Blockchain is an Institutional Technology, in the sense that its functions transcend industries and are principally concerned with manufacturing trust, the primary function of institutions. This can be a bit of a concept to wrap your head around because institutional technologies don’t come along very often…. Do you remember when ‘Government’ was invented? I don’t.

Of course, this has profound implications for the ways in which business models change. Enabled by blockchain technologies, however the most likely epicentre of these business model changes is extremely easy to identify.

 

 

Trust

Trust is a social construct. There are several ways in which it has been conceptualised over the years, one of my favourites being the ‘trust equation.

CREDIBILITY + RELIABILITY + INTIMACY / SELF ORIENTATION = TRUSTWORTHINESS

What this show are primarily social activities, with huge opportunity for improvement with blockchain technologies.

Blockchain technology has given rise to a new platform for business relationships that combines ease of use, low cost, and high security. It creates a new basis of trust for business transactions that could contribute to a considerable simplification and acceleration of the economy.

Trust is the foundation of every business relationship. Success is built on it, and it’s part of how we care for our business and networks. We also use intermediaries in our relationships, and they create trust and must have our trust. Banks ensure that we deal with the correct counterparties and the transactions are for the correct amounts. We employ lawyers so that our products are not copied or illegally distributed. Overall, the use of intermediaries is very complex, costs a lot of time and money, and in this age of hackers, it also carries security risks. 

 

 

 

 

Credibility

Does a person have verifiable knowledge, license, or ownership of a thing?

This is usually assessed by a third party and often documented. These ‘assessment’ activity between the person and the assessor and ‘signalling’ function of the document between two parties, are the social elements of credibility.

In Blockchain this is referred to as an attestation and much of the work that is being done today revolves around the establishment of digital identities that can utilise these verifiable claims for various purposes from credentials, such as an academic transcript, to clearances and endorsements such as background checks, or simply confirmation identity.

 

Reliability

Does the person do what they said they would do?

This is primarily concerned with auditing action. While this is more abstract, reliability becomes social via someone’s confidence that something will happen, regardless of their supervision of it.

Blockchain and smart contracts offer an opportunity to encode ‘proof of work’ in various ways, to make reliability something quite easily quantified along with providing built in incentives for compliant behaviour.

The final two aspects, intimacy and self-orientation are still important, but are more concerned with the nature of interpersonal trust. The nature of your friendships and relationships with spouses and family members is usually mediated by how ‘close’ you are to them. Similarly, someone’s intention (self-orientation) can undermine trust in a relationship if there are no mechanisms to incentivise behaviour which benefits both parties and affect the permanent reputation of the parties involved.

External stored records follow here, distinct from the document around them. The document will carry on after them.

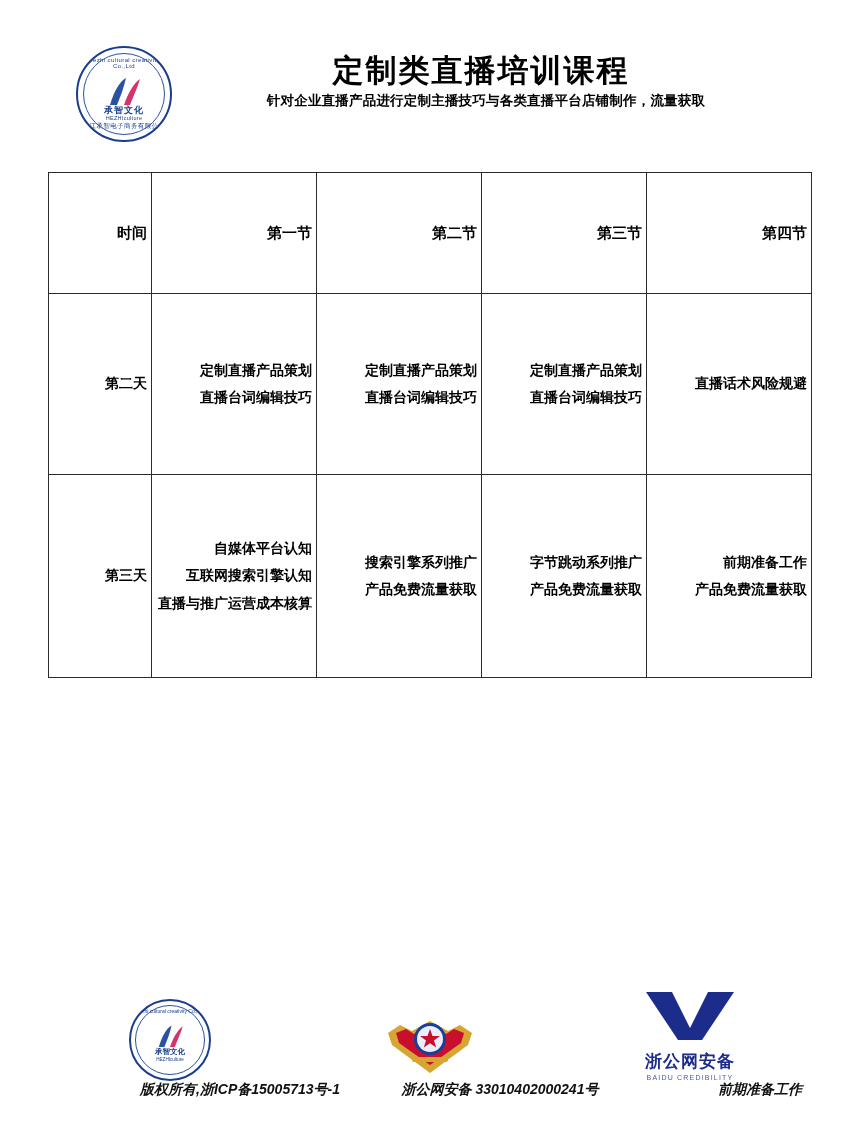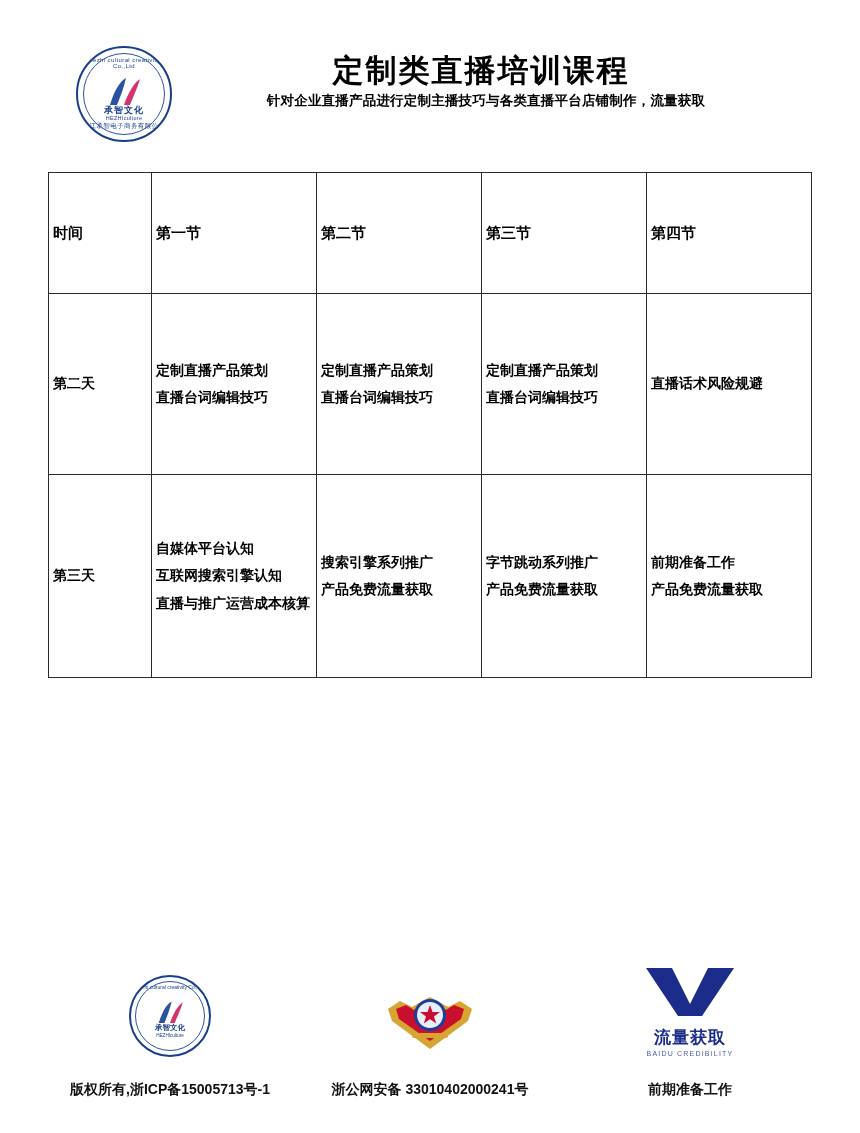"时间" table.schedule th, table.schedule td { text-align: left -> right }
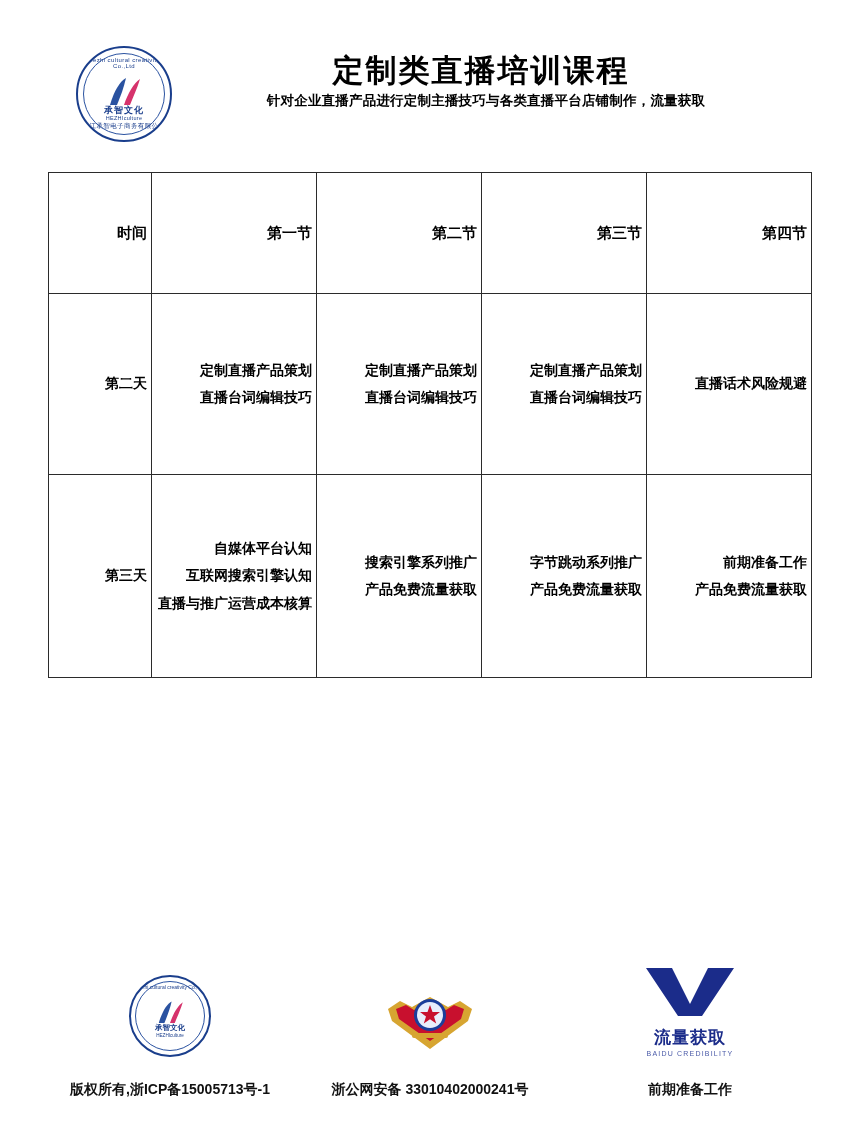"流量获取" div.baidu-text { text: 流量获取 -> 浙公网安备 }
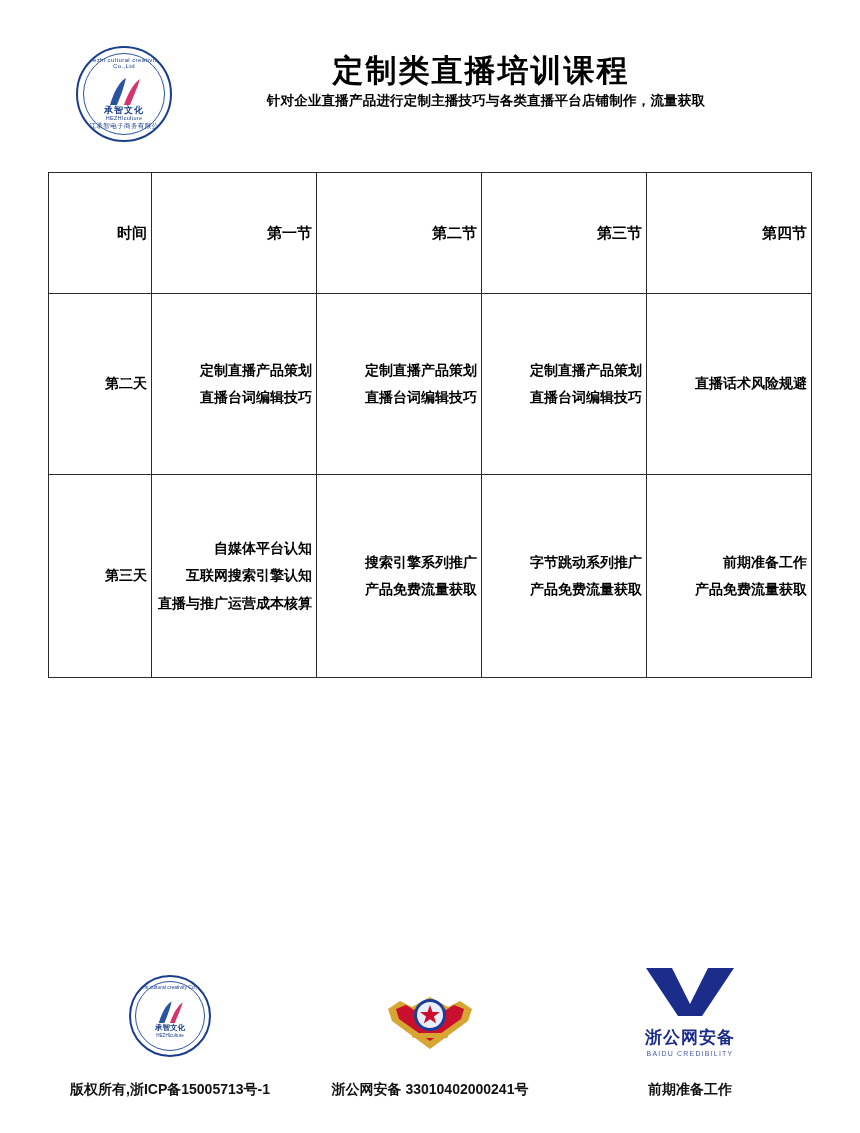"版权所有,浙ICP备15005713号-1" .footer-texts { font-style: none -> italic; justify-content: center -> flex-end; margin-top: 24px -> 0 }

I believe they will become less important as blockchain applications become more mainstream. What these technologies facilitate — as a new kind of institution — is a mechanism for all parties to be self-interested but do so in a way that does not necessarily exploit others in the process. This is one of the most fundamental consequences of ‘decentralising’ the world. Everyone becomes a portable agent with universal cross-compatibility.

 

The Cost of Trust

It is important to identify the real economic case for why trust is such a likely candidate for disruption. It’s extremely expensive.

By improving the way firms identify, verify, and relate to their customers and supply chain partners, there are significant productivity and value gains to be made. This opens the door to a giant future for digital innovation and blockchain enabled business model innovation.

 

The Way Forward

The most profound impact of this, is the likely undoing of the ‘platform’ business models that have come to define the last two decades of growth in the tech industry.

With a revolution in relationships and new methods for creating and utilising trust, blockchain applications is fast affecting other aspects of business model innovation. By incorporating distributed ledger technologies, businesses are beginning to introduce mass markets to blockchain technology in a more accessible way, helping facilitate access to products and services they are already familiar with, in new ways.

As people become familiar, literacy is improving, and demand for more sophisticated ‘digital products’ is on the rise.

There are still some major technical challenges to overcome, most prominent of which are standards for how different blockchain applications work and interact with each other in a ‘self-sovereign’ world that is completely decentralised, but it is nevertheless an incredibly exciting time to be thinking about the ways that value can be created, delivered, and captured.